* [Your instructions]:
Where the word "pixelate" appears in a line of the entries below, count that line and give the total alone.

Items listed in a dataset:
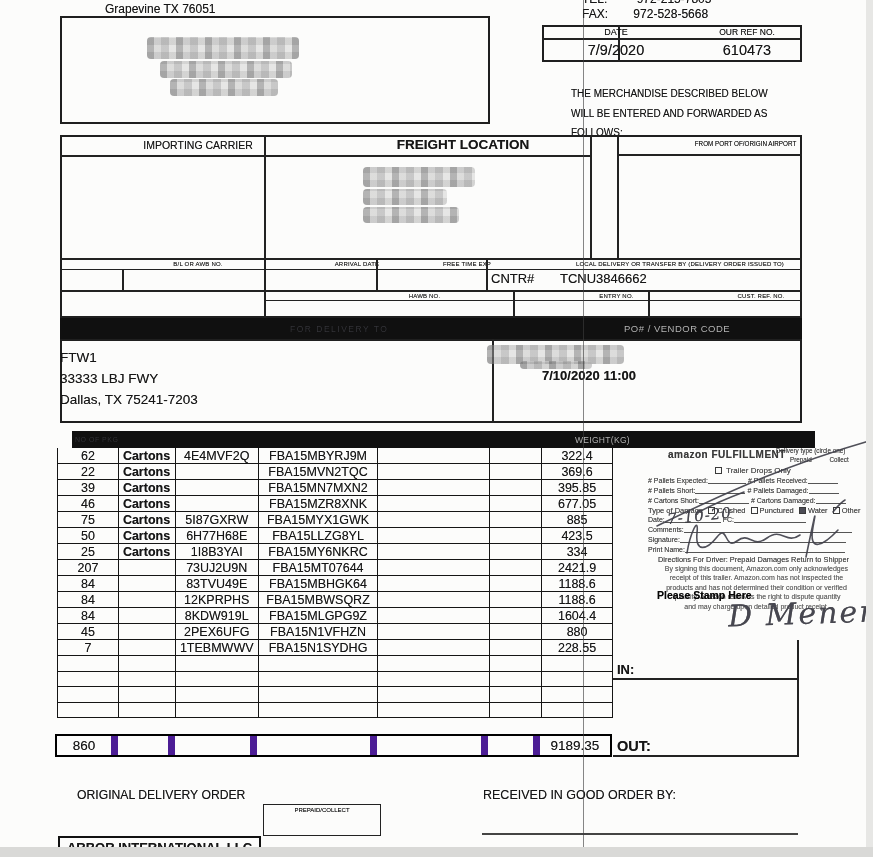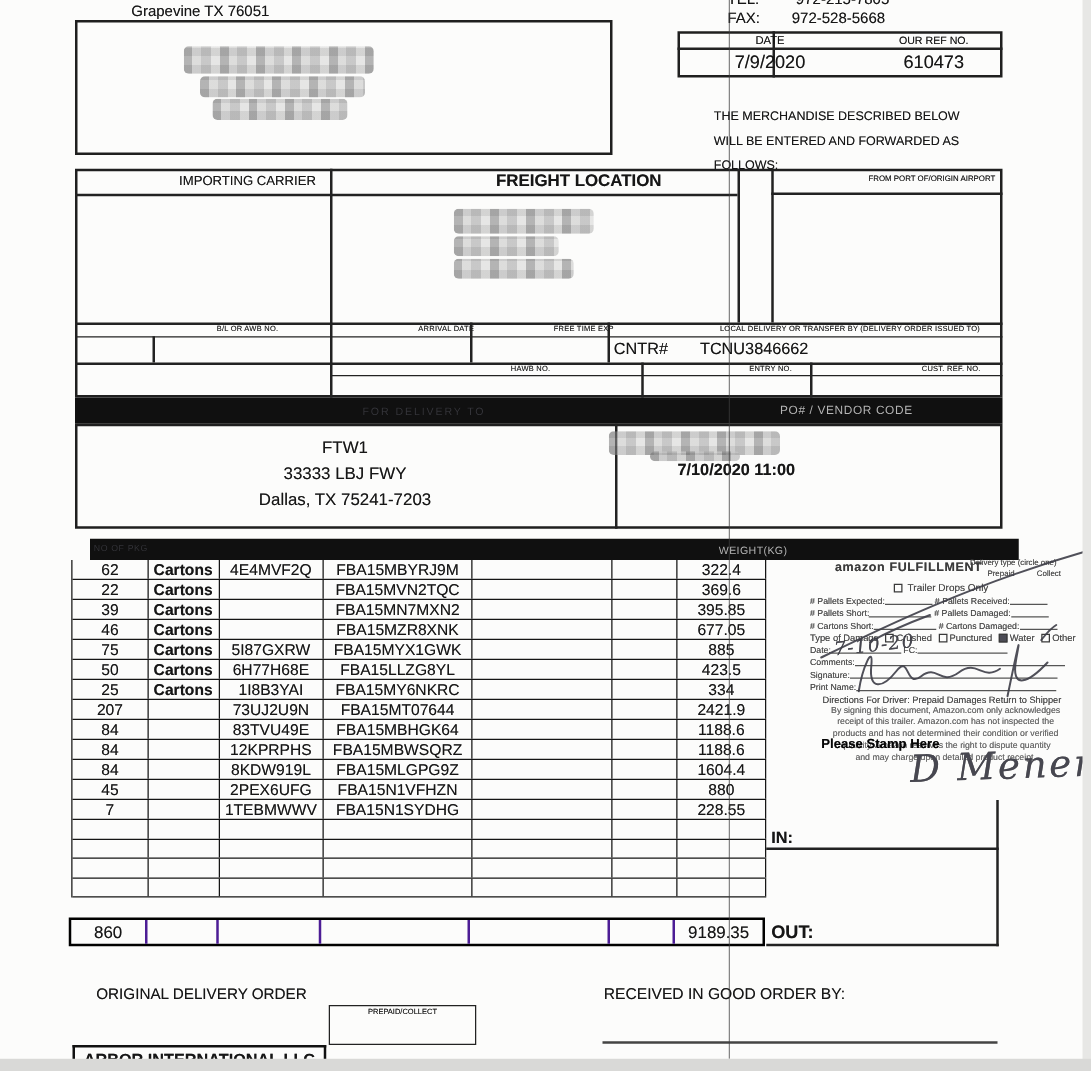--- a/index.html
+++ b/index.html
@@ -25,21 +25,21 @@
   .irow .cell{box-sizing:border-box;border-right:1.5px solid #151515;height:100%;
               display:flex;align-items:center;justify-content:center;font-size:12.5px;white-space:nowrap;overflow:visible;}
   .c-qty{width:61px;font-size:13px;}
   .c-type{width:57px;font-weight:bold;font-size:11.5px;justify-content:flex-start !important;padding-left:4px;}
   .c-ref{width:83px;}
   .c-fba{width:120px;}
   .c-e1{width:112px;}
   .c-e2{width:52px;}
   .c-wt{width:71px;font-size:12.5px;}
   .totalrow{display:flex;height:23px;border:2.4px solid #000;border-left:2.4px solid #000;box-sizing:border-box;margin-left:-1.8px;width:557px;}
-  .totalrow .cell{box-sizing:border-box;border-right:2px solid #4c1d95;display:flex;align-items:center;justify-content:center;font-size:13.5px;}
+  .totalrow .cell{box-sizing:border-box;border-right:7px solid #4c1d95;display:flex;align-items:center;justify-content:center;font-size:13.5px;}
   
   .stamp{position:absolute;left:640px;top:440px;width:233px;color:#4a4a4a;}
   .srow{position:absolute;white-space:nowrap;font-size:7px;color:#4a4a4a;}
   .sline{display:inline-block;border-bottom:1px solid #555;height:6px;vertical-align:-1px;}
   .cb{display:inline-block;width:7px;height:7px;border:1.1px solid #3a3a3a;vertical-align:-1px;margin:0 2px 0 3px;box-sizing:border-box;}
   .cb.checked{background:#4c4c55;}
   .blurry{filter:blur(.35px);}
   .hand{position:absolute;font-family:"DejaVu Serif",serif;font-style:italic;color:#45454e;white-space:nowrap;}
 </style>
 </head>
@@ -115,21 +115,21 @@
   <div class="vline" style="left:513px;top:290px;height:28px;"></div>
   <div class="vline" style="left:648px;top:290px;height:28px;"></div>
 
   <div class="bar" style="left:60px;top:318px;width:742px;height:21px;">
     <span class="ghost" style="position:absolute;left:230px;top:6px;font-size:8.5px;letter-spacing:1.5px;">FOR DELIVERY TO</span>
     <span class="lit" style="position:absolute;left:532px;top:5px;font-size:9.5px;letter-spacing:.5px;padding-left:32px;">PO# / VENDOR CODE</span>
   </div>
 
   <div class="box" style="left:60px;top:339px;width:742px;height:84px;"></div>
   <div class="vline" style="left:492px;top:339px;height:84px;"></div>
-  <div class="abs" style="left:60px;top:347px;width:432px;text-align:center;font-size:13.5px;line-height:21px;">
+  <div class="abs" style="left:60px;top:347px;width:432px;text-align:left;font-size:13.5px;line-height:21px;">
     <div>FTW1</div>
     <div>33333 LBJ FWY</div>
     <div>Dallas, TX 75241-7203</div>
   </div>
   <div class="pixelate" style="left:487px;top:345px;width:137px;height:19px;"></div>
   <div class="pixelate" style="left:520px;top:361px;width:72px;height:8px;"></div>
   <div class="abs" style="left:542px;top:368px;font-size:13px;font-weight:bold;">7/10/2020 11:00</div>
 
   <div class="bar" style="left:72px;top:431px;width:743px;height:17px;">
     <span class="ghost" style="position:absolute;left:3px;top:5px;font-size:7px;letter-spacing:.5px;">NO OF PKG</span>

* [Written answer]:
2